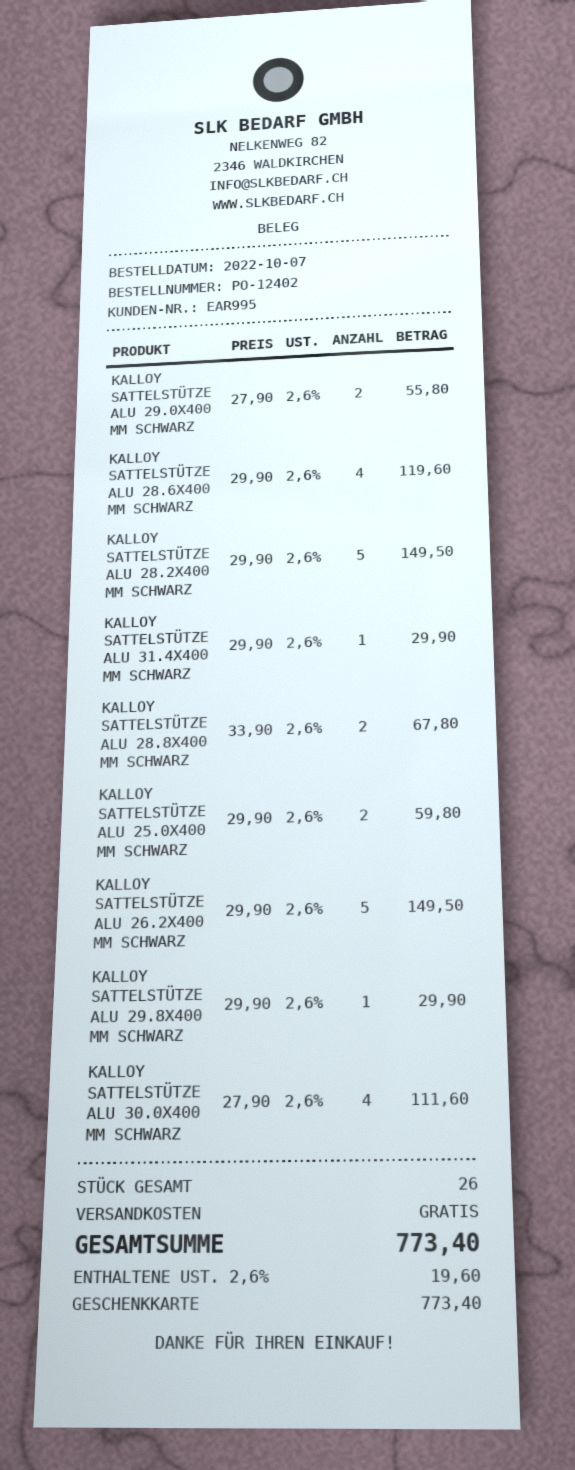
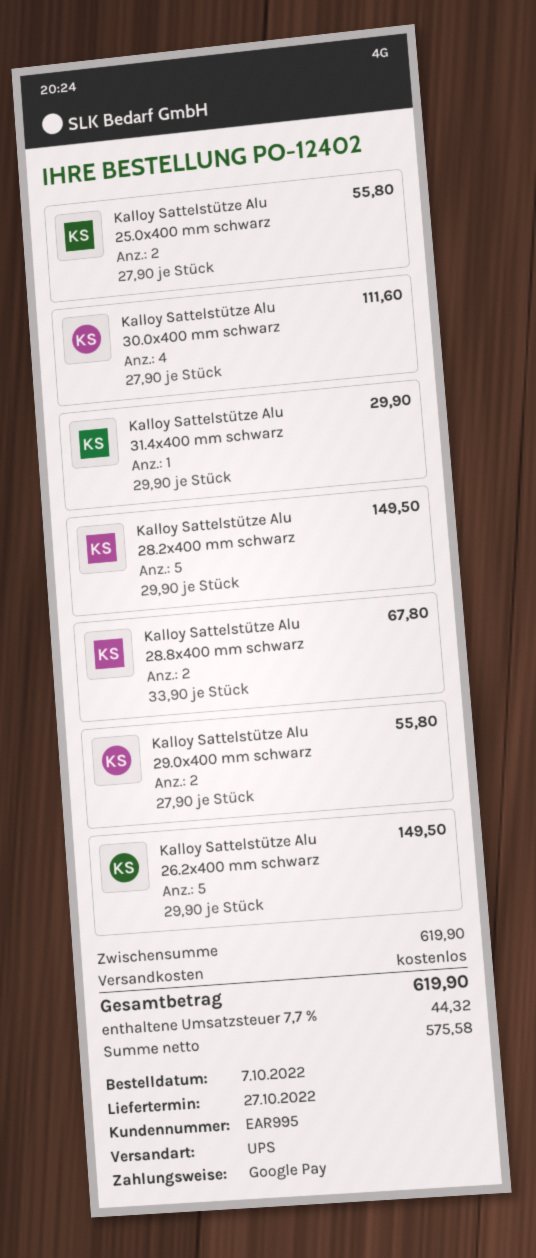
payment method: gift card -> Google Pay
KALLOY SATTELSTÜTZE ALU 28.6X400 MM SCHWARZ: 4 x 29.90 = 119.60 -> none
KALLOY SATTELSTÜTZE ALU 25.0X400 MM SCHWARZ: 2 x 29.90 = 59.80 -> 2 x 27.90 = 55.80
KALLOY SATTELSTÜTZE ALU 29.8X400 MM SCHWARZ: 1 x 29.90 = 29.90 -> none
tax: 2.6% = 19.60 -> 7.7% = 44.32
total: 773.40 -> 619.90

────

Write out again, unchanged, every line from the line containing "KALLOY SATTELSTÜTZE ALU 28.6X400" to the final line of the material above.

Response to the task:
KALLOY SATTELSTÜTZE ALU 28.6X400 MM SCHWARZ: 4 x 29.90 = 119.60 -> none
KALLOY SATTELSTÜTZE ALU 25.0X400 MM SCHWARZ: 2 x 29.90 = 59.80 -> 2 x 27.90 = 55.80
KALLOY SATTELSTÜTZE ALU 29.8X400 MM SCHWARZ: 1 x 29.90 = 29.90 -> none
tax: 2.6% = 19.60 -> 7.7% = 44.32
total: 773.40 -> 619.90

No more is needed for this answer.